Impact of lymphocyte differential count > 15% in BALF on the mortality of patients with acute exacerbation of chronic fibrosing idiopathic interstitial pneumonia

BMC Pulm Med. 2017 Apr 20;17(1):67. doi: 10.1186/s12890-017-0412-8.

Abstract

Background: Chronic fibrosing idiopathic interstitial pneumonia (CFIIP) has a potential risk of acute exacerbation (AE). However, the usefulness of cellular analysis of bronchoalveolar lavage fluid (BALF) has never been evaluated.
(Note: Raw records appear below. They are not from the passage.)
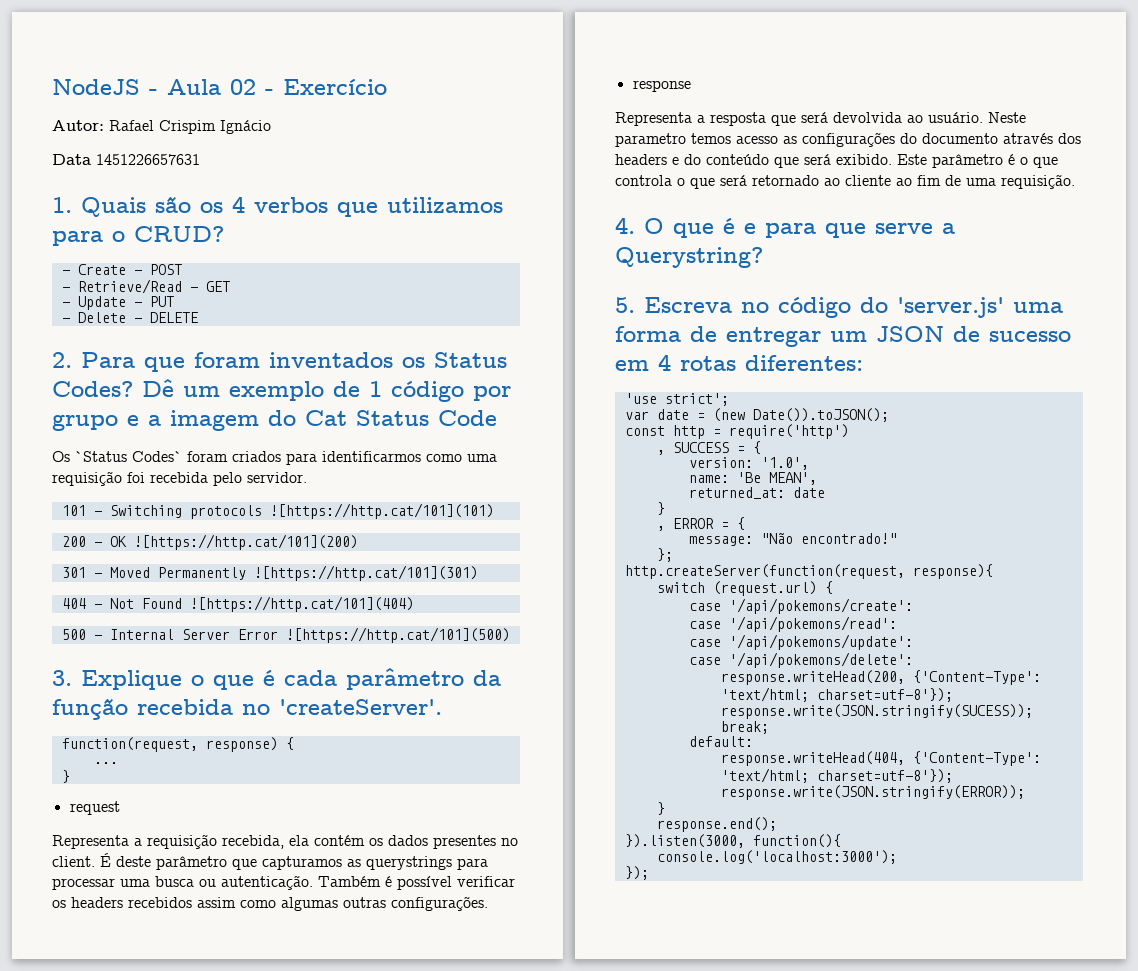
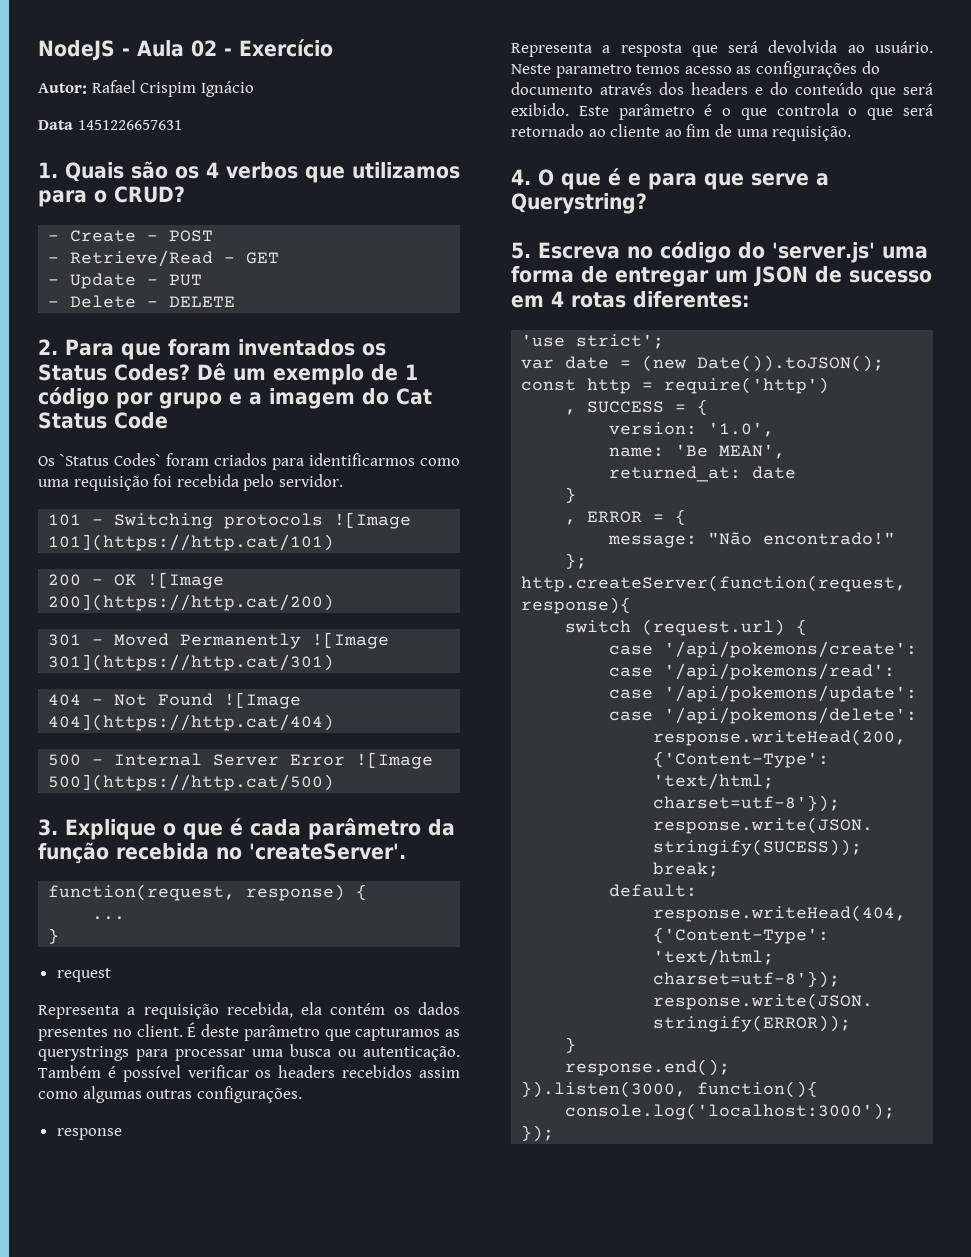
[269,503,494,519] ![https://http.cat/101](101) -> [334,512,412,529] [48,534,335,551] ![Image 101](https://http.cat/101)
[133,534,358,550] ![https://http.cat/101](200) -> [147,572,225,589] [48,594,335,611] ![Image 200](https://http.cat/200)
[253,565,478,581] ![https://http.cat/101](301) -> [312,632,390,649] [48,654,335,671] ![Image 301](https://http.cat/301)
[189,596,414,612] ![https://http.cat/101](404) -> [224,692,302,709] [48,714,335,731] ![Image 404](https://http.cat/404)
[285,627,510,643] ![https://http.cat/101](500) -> [356,752,434,769] [48,774,335,791] ![Image 500](https://http.cat/500)

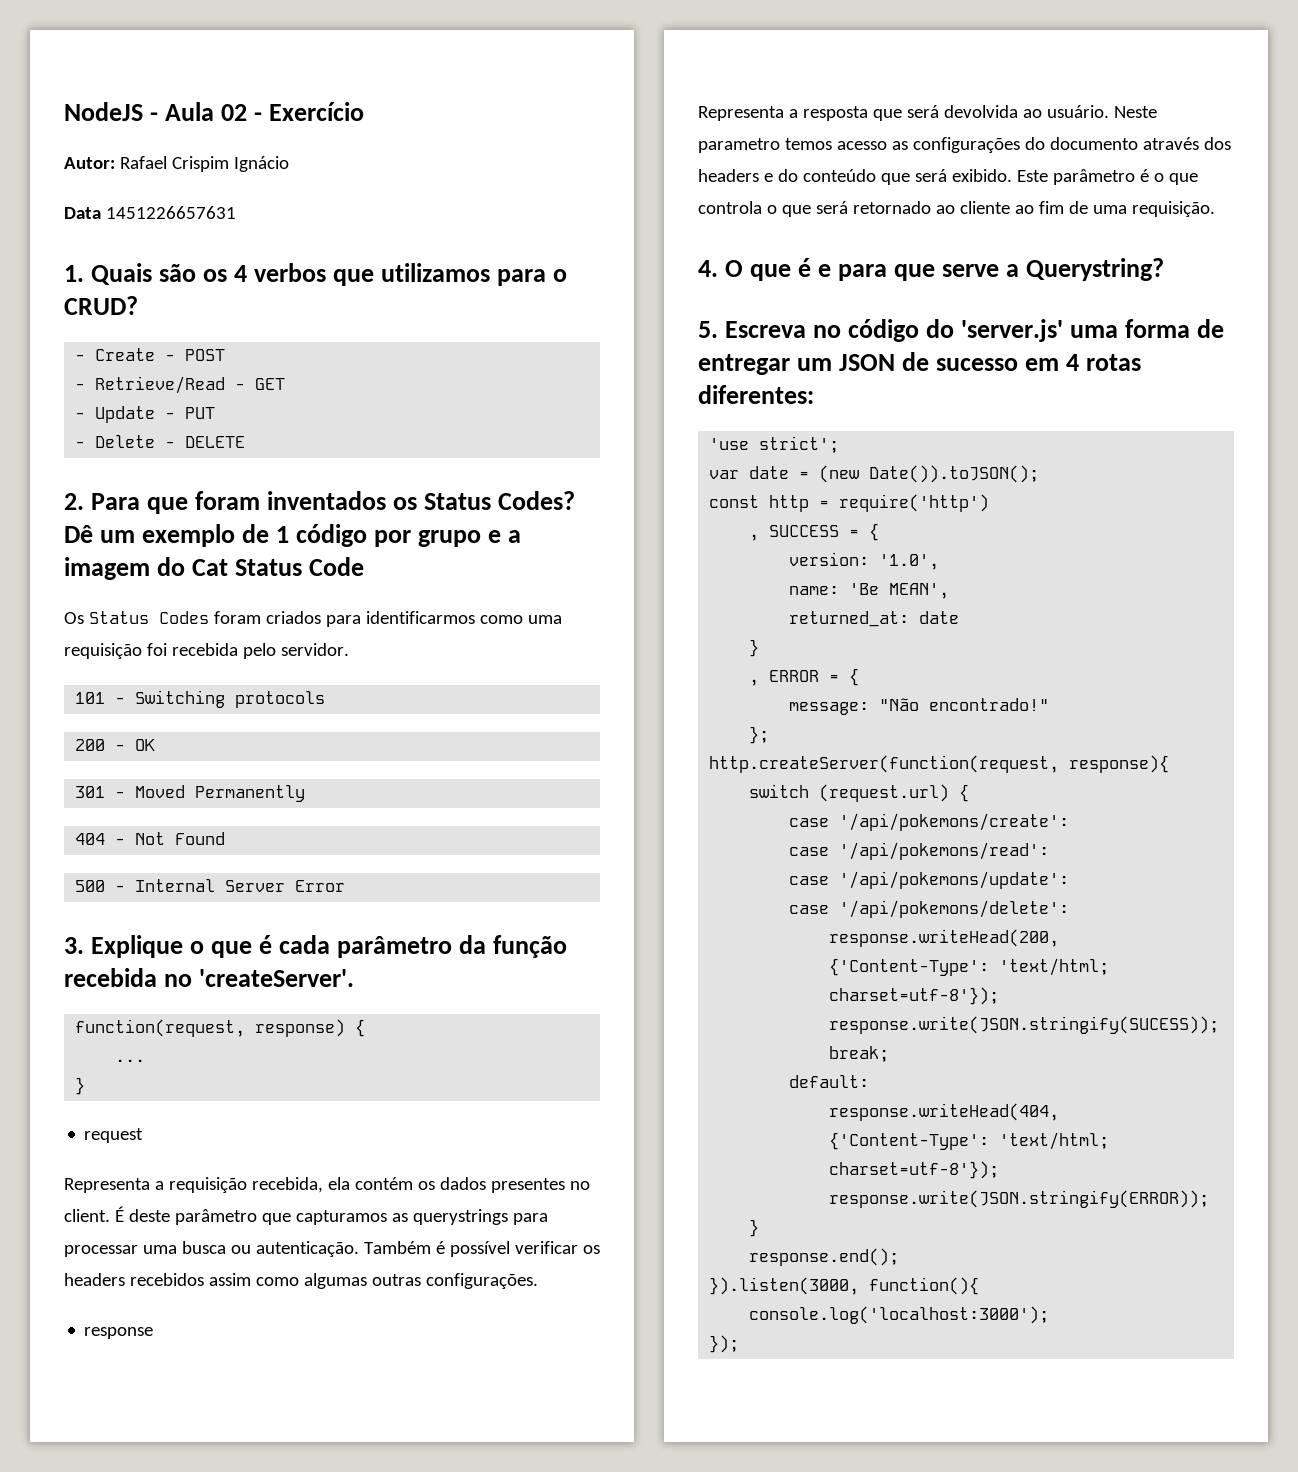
[60,453,161,466] `Status Codes` -> [88,611,209,624] Status Codes
[334,512,412,529] [48,534,335,551] ![Image 101](https://http.cat/101) -> (326, 699) none
[147,572,225,589] [48,594,335,611] ![Image 200](https://http.cat/200) -> (156, 745) none
[312,632,390,649] [48,654,335,671] ![Image 301](https://http.cat/301) -> (306, 793) none
[224,692,302,709] [48,714,335,731] ![Image 404](https://http.cat/404) -> (226, 838) none
[356,752,434,769] [48,774,335,791] ![Image 500](https://http.cat/500) -> (346, 886) none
This study aimed to evaluate the impact of the lymphocyte differential count > 15% in BALF on the mortality of patients with AE of CFIIP.

Methods: We retrospectively analysed 37 patients with AE of CFIIP who underwent BAL on admission. Patients were divided into two groups: one group consisting of those with a lymphocyte differential count > 15% and the other consisting of those with a lymphocyte differential count ≤ 15%. We compared the 90-day mortality between the two groups as the primary outcome, using the two-tailed log-rank test.

Results: The median follow-up duration was 6.9 months. Twenty-four patients had a lymphocyte differential count > 15%. The 90-day mortality was significantly higher in the group with a lymphocyte differential count ≤ 15% than in the group with a lymphocyte differential count > 15% (long rank test, p = 0.003). In the multivariate analysis a lymphocyte differential count > 15% was shown to be an independent favourable prognostic factor for 90-day mortality (HR: 0.125; 95% CI: 0.0247-0.589; p = 0.009).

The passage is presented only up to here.